To the Editor:

We report the case of a 72-year-old woman diagnosed with ostium secundum atrial septal defect (OS-ASD) in an echocardiogram performed as part of the work-up for her high blood pressure. Over time, progressive dilation of the right ventricle was observed with progressive functional deterioration, indicating closure of the defect. Transesophageal echocardiography (TEE) confirmed an OS-ASD of 15´12 mm and it was determined that the defect was amenable to closure using a percutaneous device.

The procedure was performed under general anesthesia and TEE monitoring. Vascular access was via the right femoral vein. The size of the occluder device was defined using a balloon catheter with the stop-flow technique, whereby the diameter of the occluder device is chosen to correspond to balloon diameter at the moment an absence of shunt is observed. Based on this technique, it was decided to use a 24 mm Amplatzer type device (Amplatzer Septal Occluder, AGA Medical, Golden Valley, Minnesota, USA). The discrepancy with the initial size of the ASD was due to an excessively mobile posterior edge. In our laboratory we usually use a wider sheath diameter than that recommended by the manufacturer, but the appropriate size was not available. We therefore opted for a delivery system with a 9F sheath (diameter recommended by the manufacturer). However, after inserting the device a few centimeters, significant resistance was encountered and the device had to be retracted. It was also impossible to progress using a 10F sheath (Superarrow Flex, Arrow Inc., Reading, Pennsylvania, USA), so we eventually decided to switch to a 13F sheath (Mullins, Cook Europe, Bjaeverskov, Denmark). It was possible to advance with this sheath without encountering resistance; however, when the device was deployed distally in the left atrium, a 'cobra-like' configuration was observed (Figure 1A). This configuration was maintained after retracting the device (Figure 1B), although by slightly stretching the distal portion it was possible to regain the usual shape. The device was reintroduced without problems but again assumed a 'cobra-like' configuration. However, by making small back-and-forwards movements in the sheath it was possible to normalize the shape of the device and successfully close the atrial defect (Figure 2).

Figure 1. A: view by fluoroscopy of the 'cobra-like' configuration of the Amplatzer.
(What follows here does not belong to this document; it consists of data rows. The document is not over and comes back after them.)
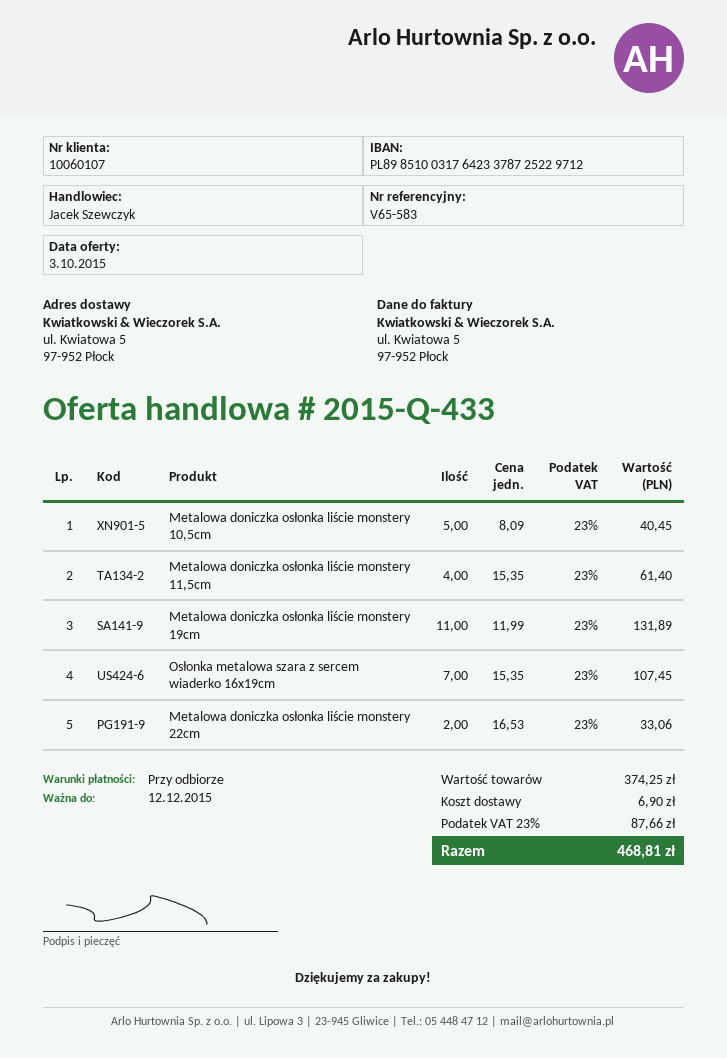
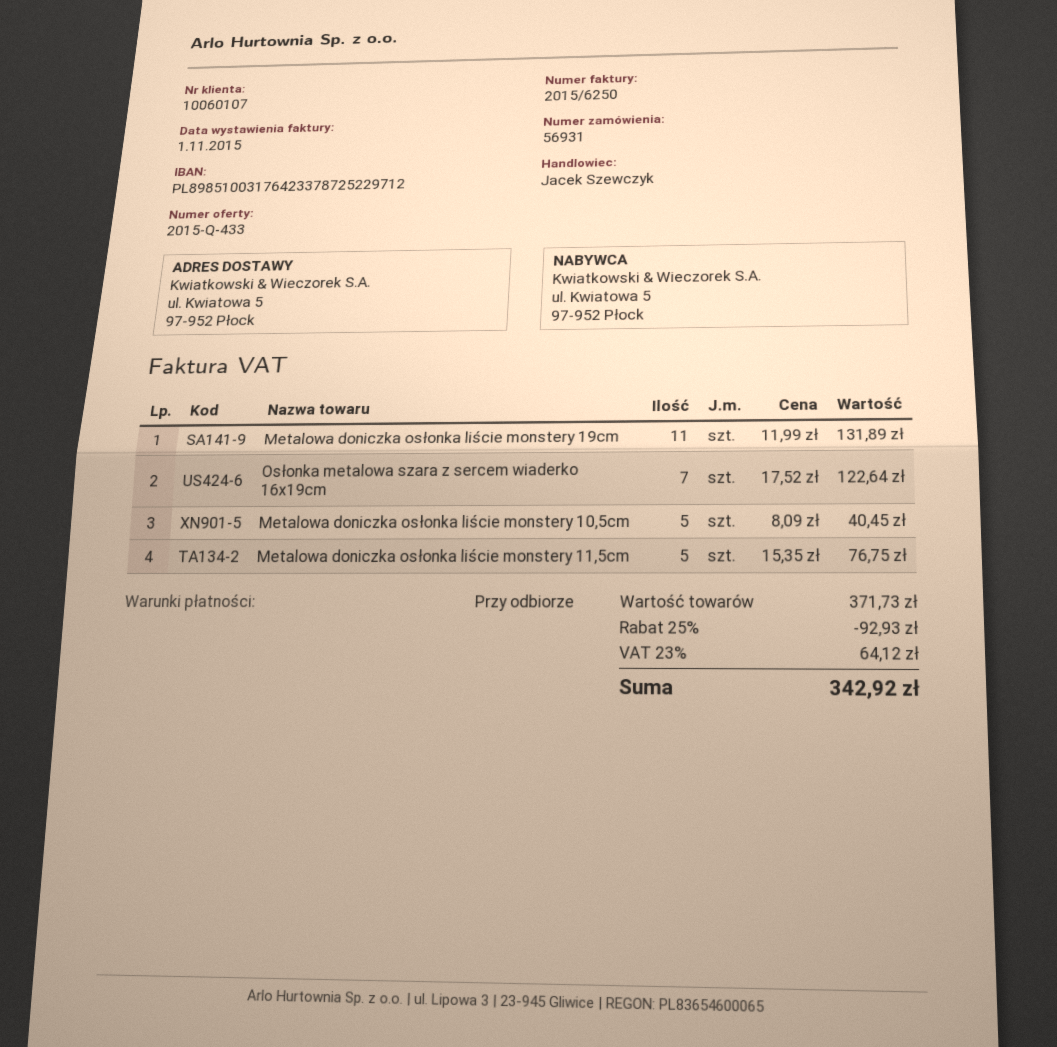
Metalowa doniczka osłonka liście monstery 11,5cm: 4 x 15.35 = 61.40 -> 5 x 15.35 = 76.75
Osłonka metalowa szara z sercem wiaderko 16x19cm: 7 x 15.35 = 107.45 -> 7 x 17.52 = 122.64
Metalowa doniczka osłonka liście monstery 22cm: 2 x 16.53 = 33.06 -> none
subtotal: 374.25 -> 371.73
discount: none -> 25% = 92.93
shipping: 6.90 -> none
tax: 23% = 87.66 -> 23% = 64.12
total: 468.81 -> 342.92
B: image of the device after extraction for remodeling.

Figure 2. Transesophageal echocardiography image showing the Amplatzer device correctly positioned (yellow arrows) in the atrial septum (black arrow) after correcting the deformity and without residual short circuit.

The 'cobra-like' configuration of the Amplatzer device is a rare but known complication of percutaneous treatment of atrial septal defects that occurs in 0-3% of published series.1,2 It is in fact the extreme variant of a series of distortions deriving from a change in position of the device's nitinol wires. These distortions range from a slight bulge to the 'cobra-like' position. Several theories have been postulated about its cause, including the presence of a manufacturing defect, the excessively distal release of the device, which would result in adherence to the free wall of the left atrium, the left atrial appendage or the pulmonary vein orifice and the deformation of these,3 or difficulties in positioning the device within the sheath.4 We believe the present case is a clear illustration of the latter and hypothesize that the difficulty in advancing the device would have produced an anomalous crossover of the nitinol wires, with the resulting anomalous configuration during the device's self-expansion. The back-and-forward maneuvers within the sheath may have favored relocation of the wires, leading to recovery of the usual configuration. We recommend respecting the policy of slightly increasing sheath diameter to avoid forcing their advance. On the other hand, if the complication does occur, it is possible to remodel the device and place it successfully.